Bamberger Symphoniker
Bayerische Staatsphilharmonie
Thomas Rösner
2012

 

 

Symphonie Nr.3

Orchestervariationen op. 20

Dès 1921, année où Pawel Klecki a quitté la Pologne pour venir s'établir à  Berlin, le musicien a changé son nom pour Paul Kletzki. Sans doute voulait-il davantage s'adapter de la sorte à  la vie de la capitale allemande plutôt que de se forger une nouvelle identité. Rétrospectivement, cette étape semble symptomatique de la part d'un homme qui a par la suite dû retrouver sa place à  plusieurs reprises. Paul Kletzki est certes décédé en 1973, bien avant l'ère des CD, mais les rééditions d'anciens enregistrements sont toujours plus fréquentes depuis les années 1990, ce qui confirme sa réputation d'avoir été l'un des plus grands chefs de son époque. Kletzki a été chef attitré du Dallas Symphoniy Orchestra, du Royal Liverpool Philharmonic, du Stadtorchester Bern, puis de l'Orchestre de la Suisse Romande (à  titre de successeur idéal d'Ernest Ansermet), mais ce maestro itinérant était avant tout une personne de l'après-guerre. L'ancien Klecki/Kletzki est plus difficile à  cerner, vu que les rares sources biographiques sont souvent contradictoires. La seule certitude est que ce Kletzki de l'avant-guerre se considérait en premier lieu comme compositeur. Ses premières oeuvres - musique pour piano, musique de chambre, mélodies, puis bientôt des oeuvres orchestrales - ont été publiées par les importants éditeurs Simrock et Breitkopf. En 1925, Wilhem Furtwängler a dirigé à  Leipzig son Ouverture pour une tragédie à  la tête de l'Orchestre du Gewandhaus. Peu après, il a convié Kletzki à  venir diriger l'Orchestre Philharmonique de Berlin à  titre de chef invité. En 1928, le chef allemand avait déjà défini Kletzki comme "un musicien exceptionnellement bon, doté non seulement de talent, mais aussi de chaleur et d'élan". Fin 1932, il l'a fait nommer chef invité permanent de l'Orchestre Philharmonique de Berlin.

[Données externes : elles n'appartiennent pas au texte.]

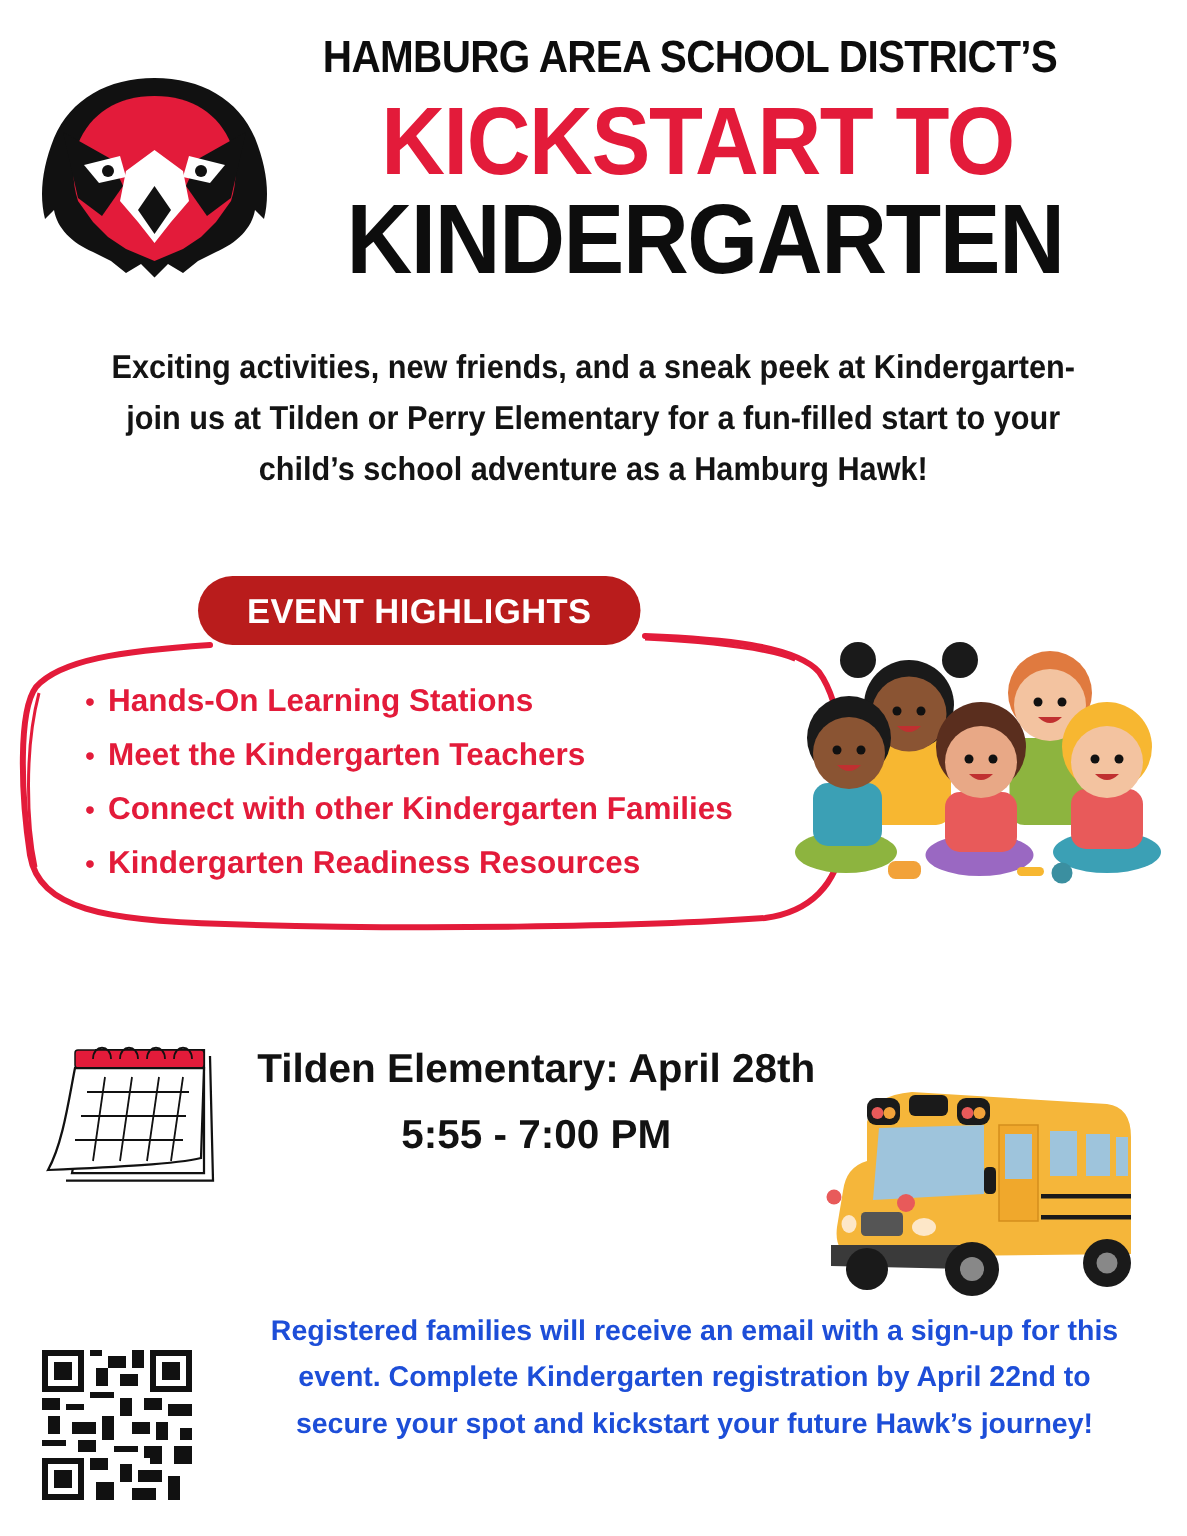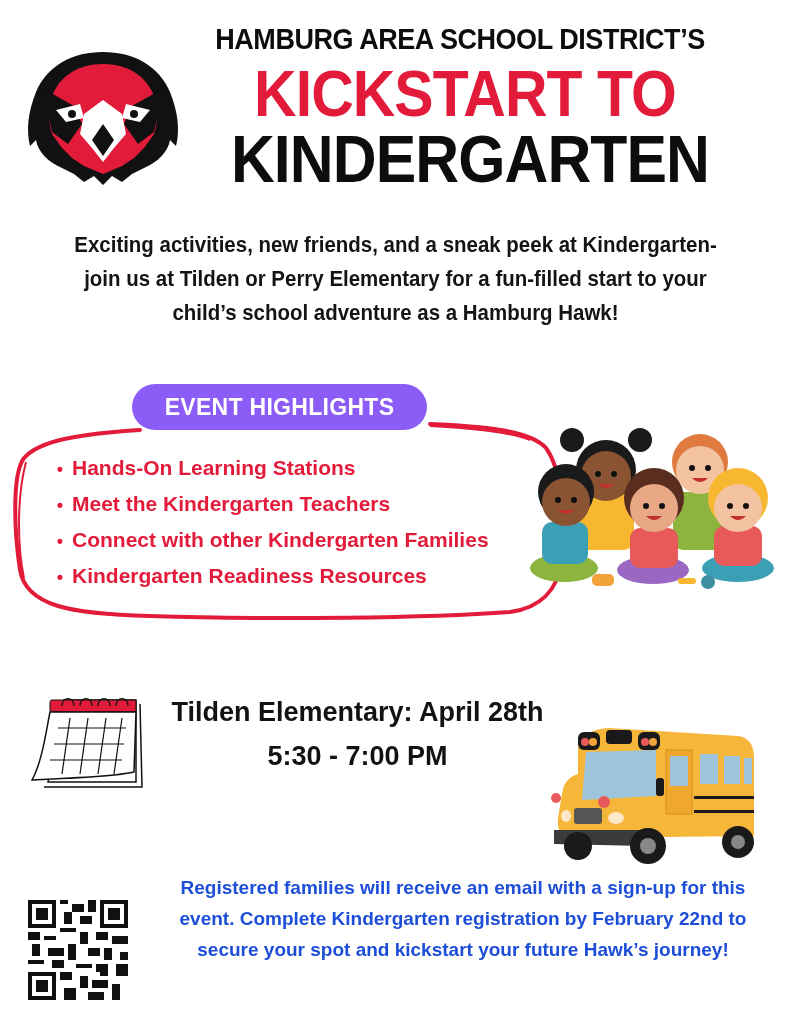"EVENT HIGHLIGHTS" .hl-pill { background: #8b5cf6 -> #b91c1c }
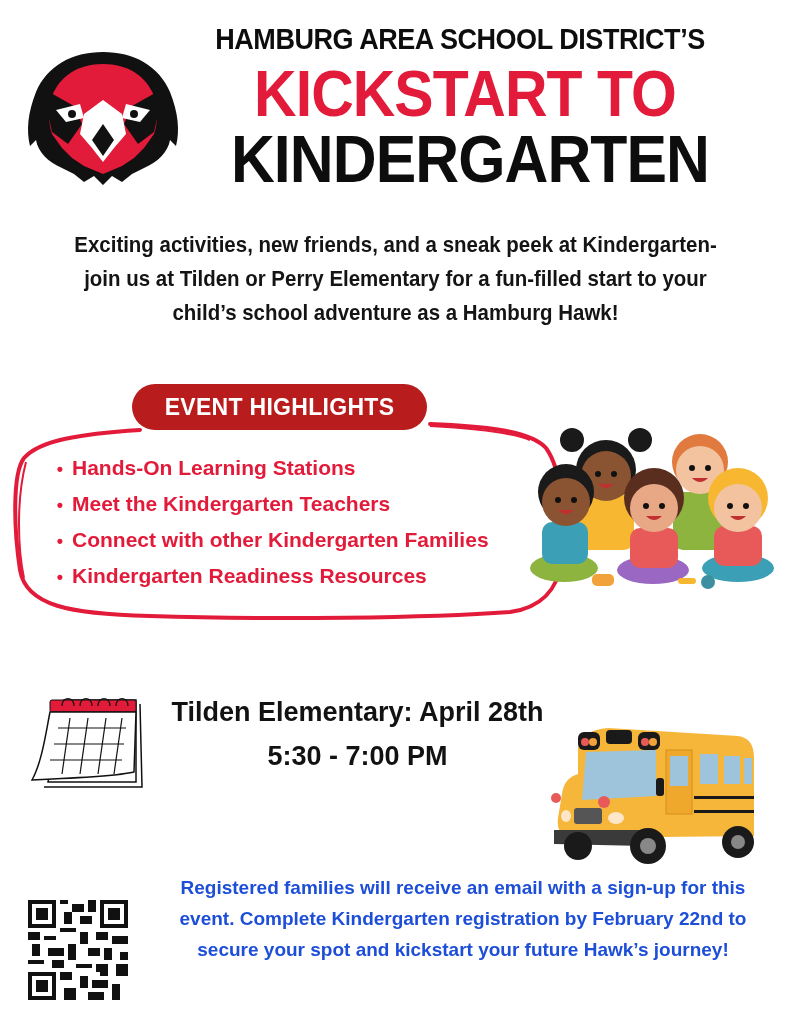"5:30 - 7:00 PM" div { text: 5:30 -> 5:55 }
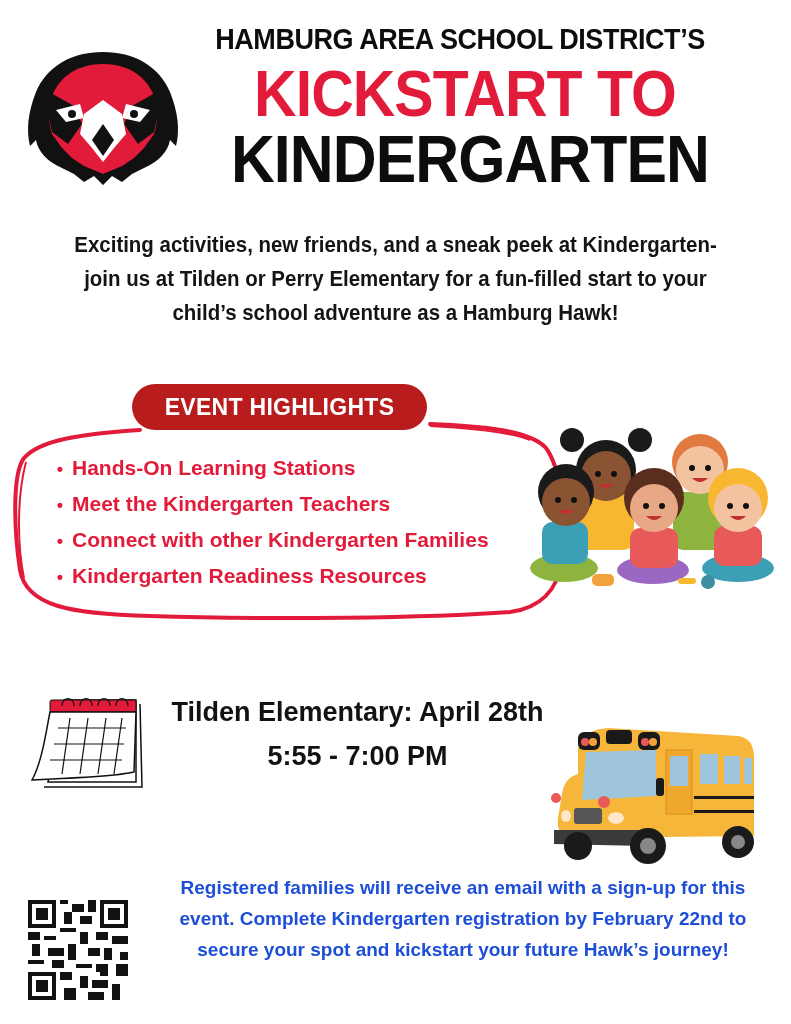"event. Complete Kindergarten" div { text: February -> April }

La montée de Hitler au pouvoir a réduit à  néant ces promesses de débuts, puisque Kletzki n'a pas eu d'autre choix comme juif polonais que de quitter l'Allemagne. Il s'est dès lors senti trahi par Furtwängler et a décliné après la guerre les tentatives de rapprochement de ce dernier. En 1942, il a toutefois cessé de s'exprimer dans ce registre et a dès lors, tout comme le reste du monde, ignoré son propre travail créatif.